NVIDIA's Record-Breaking Q1 FY2024: A Financial Deep Dive into Surging Revenues and AI Acceleration
Infotrading.io - NVIDIA has announced its fiscal first quarter 2024 results and has once again made a "splash." Revenue surged to $26 billion, marking a 262% increase over the previous year ($7.19 billion) and an 18% increase from Q4 FY24 ($22.1 billion), setting a new record. Additionally, impressive figures were also noted for net income, which reached $14.88 billion (+628% from last year and +21% from Q4 FY24), and the gross margin, which rose to 78.4%.
The results were primarily driven by the Data Center division, with a record quarterly revenue of $22.6 billion, a 427% increase from the previous year and 23% from the previous quarter. This revenue is divided between "Compute" (accelerators) and "Networking," with the former reaching $19.4 billion and network solutions achieving sales of $3.2 billion.
These increases reflect the growth in shipments of the NVIDIA Hopper GPU Computing platform used for training and inference with large-scale language models, recommendation engines, and generative AI applications," explained CFO Colette Kress.
"The networking revenue was $3.2 billion, up 242% from a year ago due to strong growth in end-to-end InfiniBand solutions, and a 5% sequential decrease due to supply timing," Kress added.
The strong sequential growth in Data Centers was driven by all customer types, led by Enterprise businesses and Consumer Internet sectors. Major cloud providers continued to see strong growth due to the deployment and operation of NVIDIA AI infrastructures at scale, representing half of the 40% of our Data Center revenue," the CFO noted.
Cloud providers are seeing a "strong and immediate return" on investments, Kress added. She stated that if a cloud provider spends one dollar on NVIDIA hardware, it can rent it out for five dollars over the next four years. Furthermore, Kress noted that the HGX H200, which combines eight GPUs, yields an even greater return on investment. "This means that for every dollar spent on NVIDIA HGX H200 servers at current prices, an API provider serving Llama 3 tokens can generate seven dollars in revenue over four years," the executive declared.
Speaking to analysts, CEO Huang assured that initial shipments of Blackwell solutions will begin in the current fiscal quarter, with production expected to increase quarter-over-quarter in anticipation of its formal debut in Q4. Colette Kress mentioned that the demand for Blackwell chips might exceed supply "until next year," driven by demand from Amazon, Google, Meta, Microsoft, OpenAI, Oracle, Tesla, and xAI.

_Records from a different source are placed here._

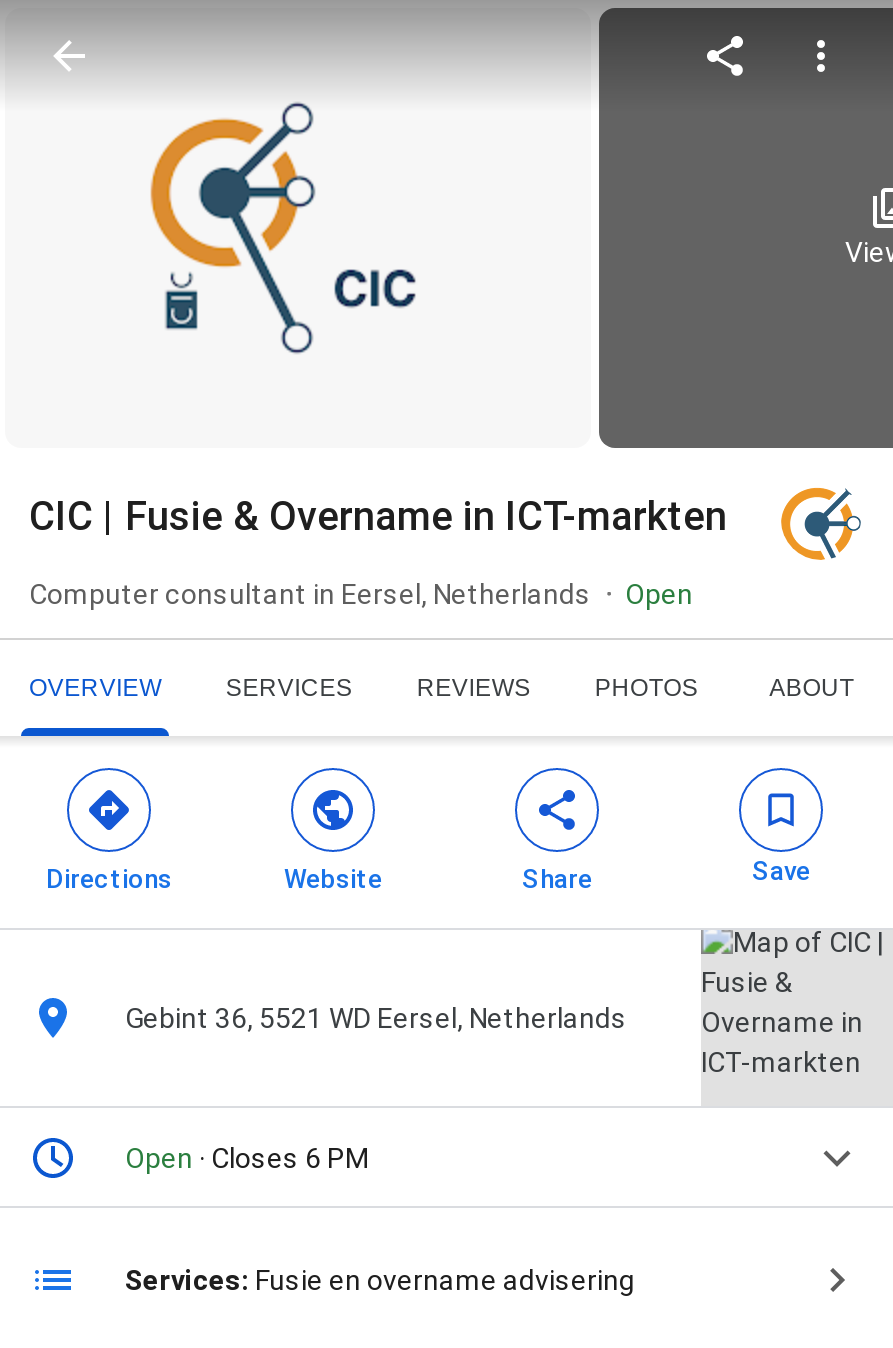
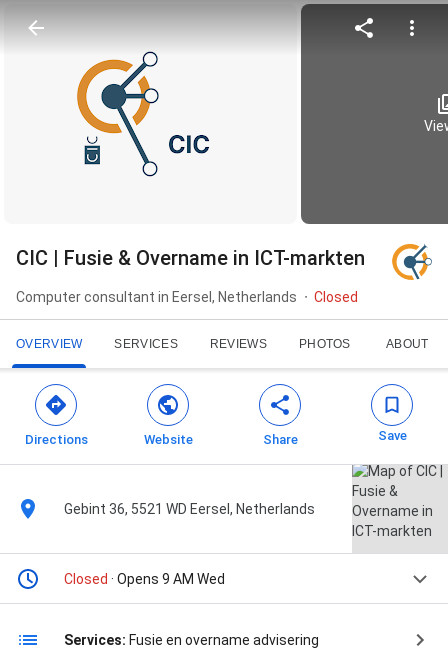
- Open
+ Closed

- Open · Closes 6 PM
+ Closed · Opens 9 AM Wed
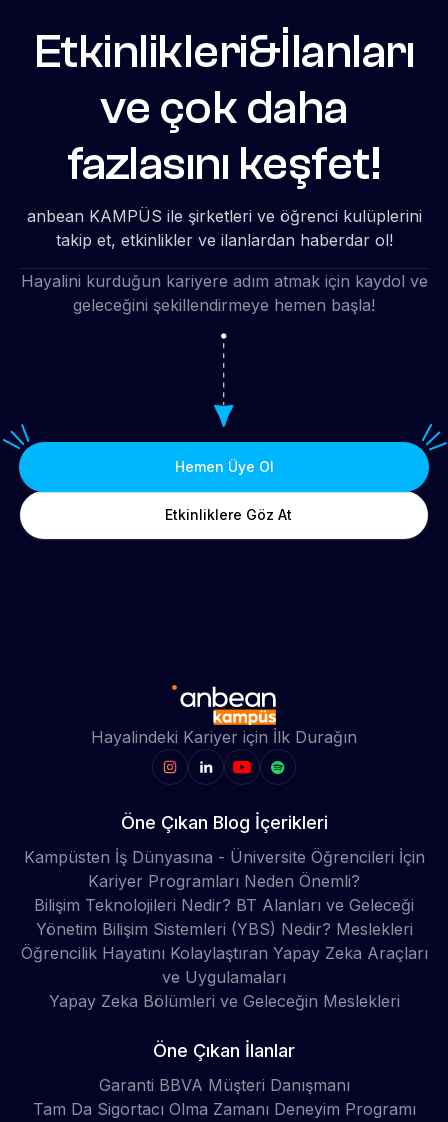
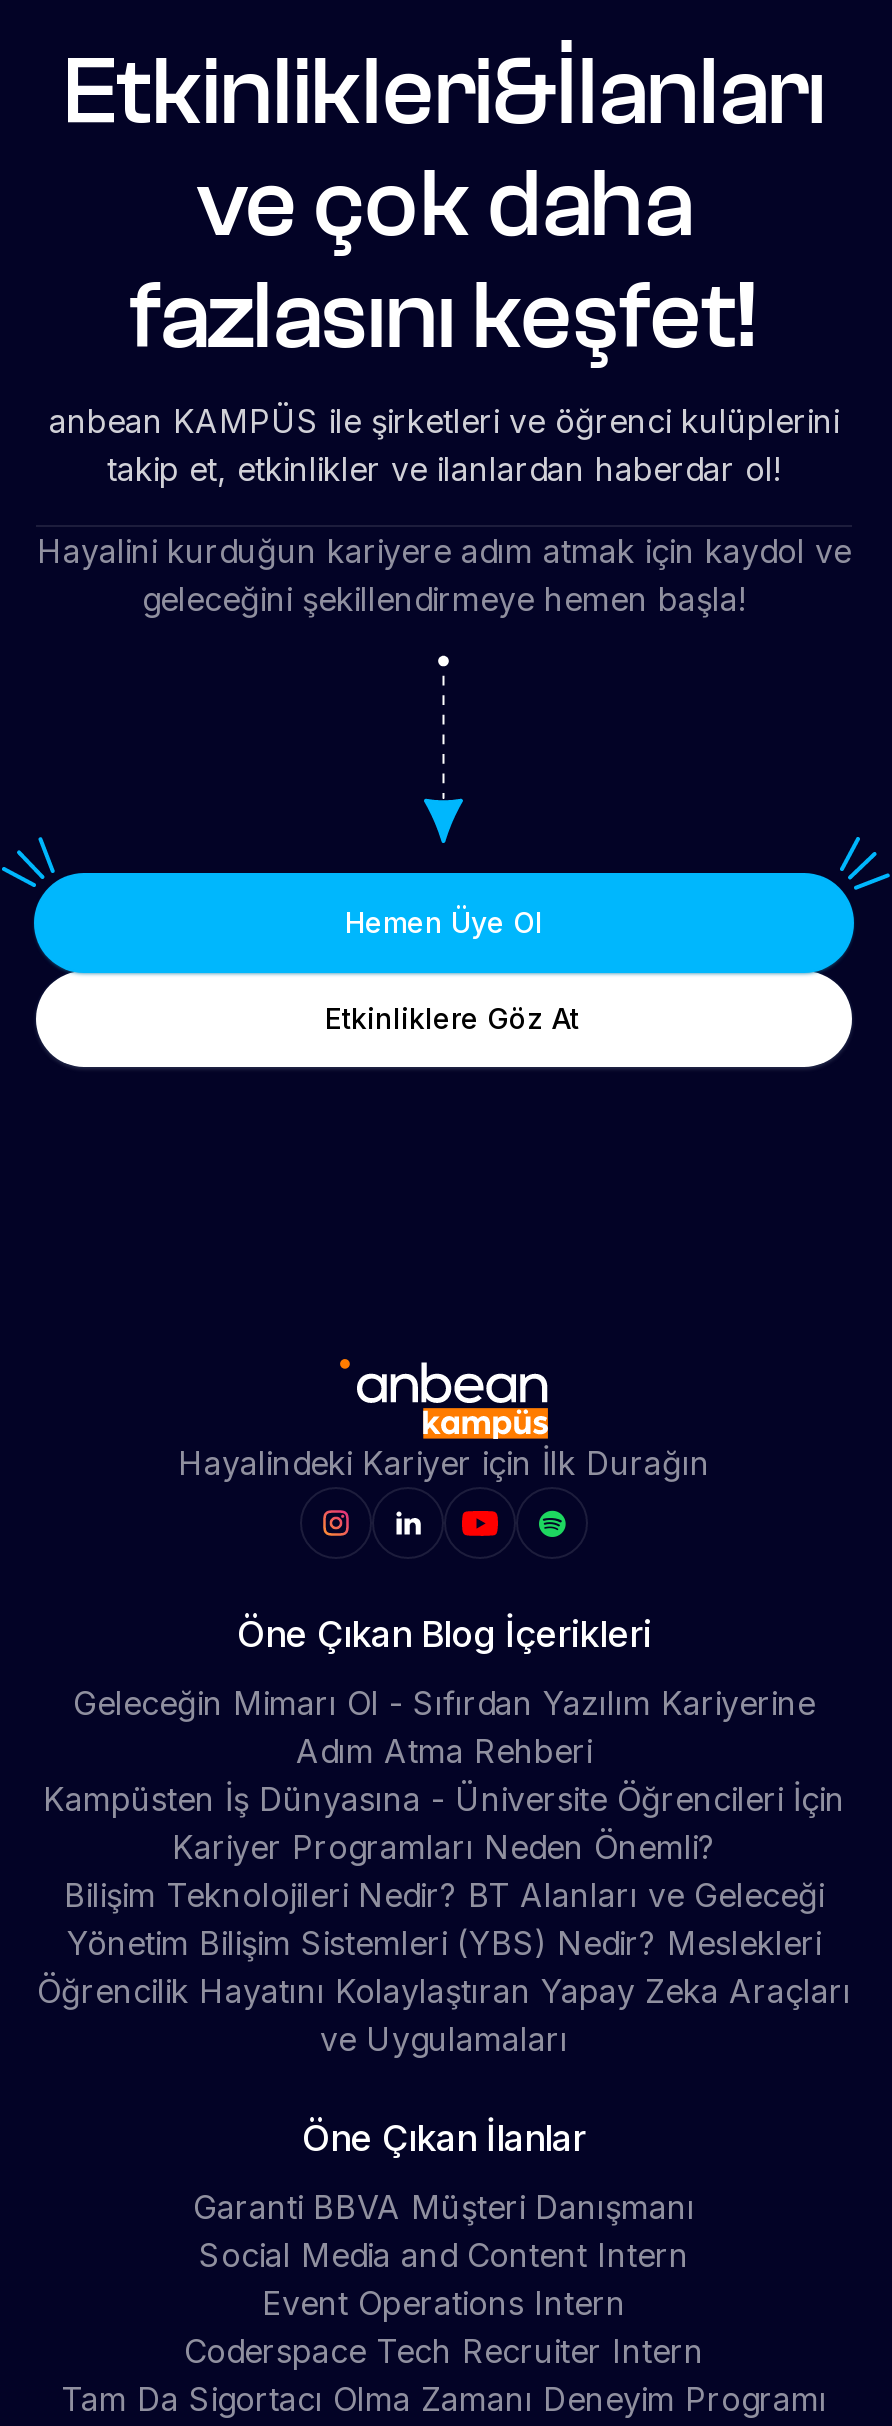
+ Geleceğin Mimarı Ol - Sıfırdan Yazılım Kariyerine
+ Adım Atma Rehberi

- Yapay Zeka Bölümleri ve Geleceğin Meslekleri

+ Social Media and Content Intern
+ Event Operations Intern
+ Coderspace Tech Recruiter Intern
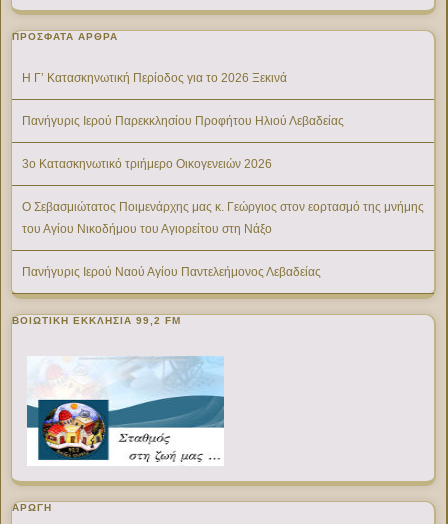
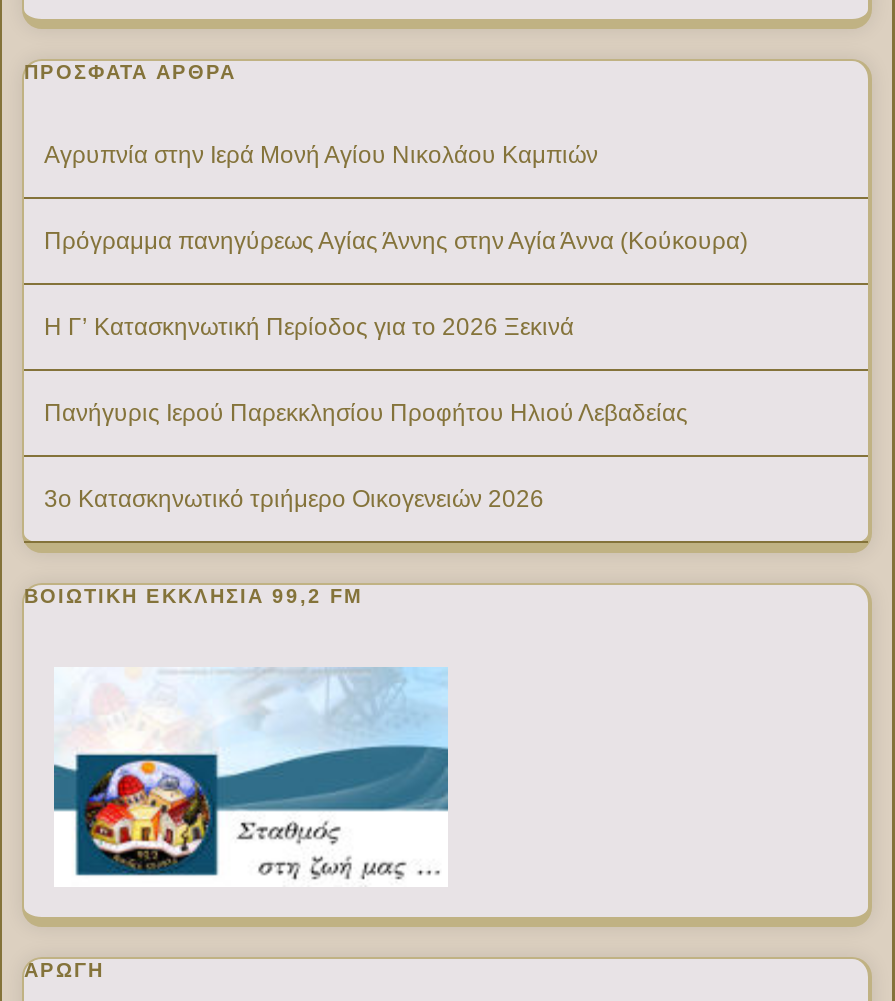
+ Αγρυπνία στην Ιερά Μονή Αγίου Νικολάου Καμπιών
+ Πρόγραμμα πανηγύρεως Αγίας Άννης στην Αγία Άννα (Κούκουρα)

moved down: Η Γ’ Κατασκηνωτική Περίοδος για το 2026 Ξεκινά | Πανήγυρις Ιερού Παρεκκλησίου Προφήτου Ηλιού Λεβαδείας

- Ο Σεβασμιώτατος Ποιμενάρχης μας κ. Γεώργιος στον εορτασμό της μνήμης
- του Αγίου Νικοδήμου του Αγιορείτου στη Νάξο
- Πανήγυρις Ιερού Ναού Αγίου Παντελεήμονος Λεβαδείας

Huang also reiterated what NVIDIA had stated months ago, namely that the development of new AI accelerators has shifted from a biennial to an annual pace. "I can announce that after Blackwell, there will be another chip. We are on an annual rhythm," the CEO declared.
To date, NVIDIA has introduced a new architecture approximately every two years, unveiling Ampere in 2020, Hopper in 2022, and Blackwell in 2024. According to rumors, the next architecture to be unveiled in 2025 will be named Rubin.
Returning to the quarterly performance, NVIDIA's Gaming division reported revenue of $2.6 billion, up 18% from last year but down 8% from the previous quarter. "The year-over-year increase mainly reflects higher demand. The sequential decline, however, reflects the seasonal decrease in sales of GPUs for laptops," explained NVIDIA. The Professional Visualization division increased its revenues by 45% from the past year to $427 million, though the figure was down 8% from Q4 FY24. The year-over-year increase primarily reflects higher sales to partners following the normalization of channel inventory levels. The sequential decline is largely due to desktop workstation GPUs.
Revenues related to the Automotive and Robotics sectors rose 11% from a year ago to $329 million and 17% on a sequential basis. The year-over-year increase was mainly driven by autonomous driving platforms, while the sequential increase was due to AI Cockpit solutions and autonomous driving platforms.
"The next industrial revolution has begun: companies and countries are collaborating with NVIDIA to shift traditional trillion-dollar data centers to accelerated computing and build a new type of data center—the AI factories—to produce a new commodity: artificial intelligence," stated NVIDIA's founder and CEO. "Artificial intelligence will bring significant productivity increases across almost all sectors and help companies be more cost-effective and energy-efficient, while also expanding revenue opportunities."
Projections for fiscal second quarter 2025 exceed analyst expectations, which were set around $26.6 billion: NVIDIA instead expects revenues of $28 billion, with a margin of error of plus or minus 2%.
NVIDIA also announced a ten-for-one stock split of its issued common shares to make share ownership more accessible to employees and investors. Finally, the company has increased its quarterly cash dividend by 150% from $0.04 per share to $0.10 per share.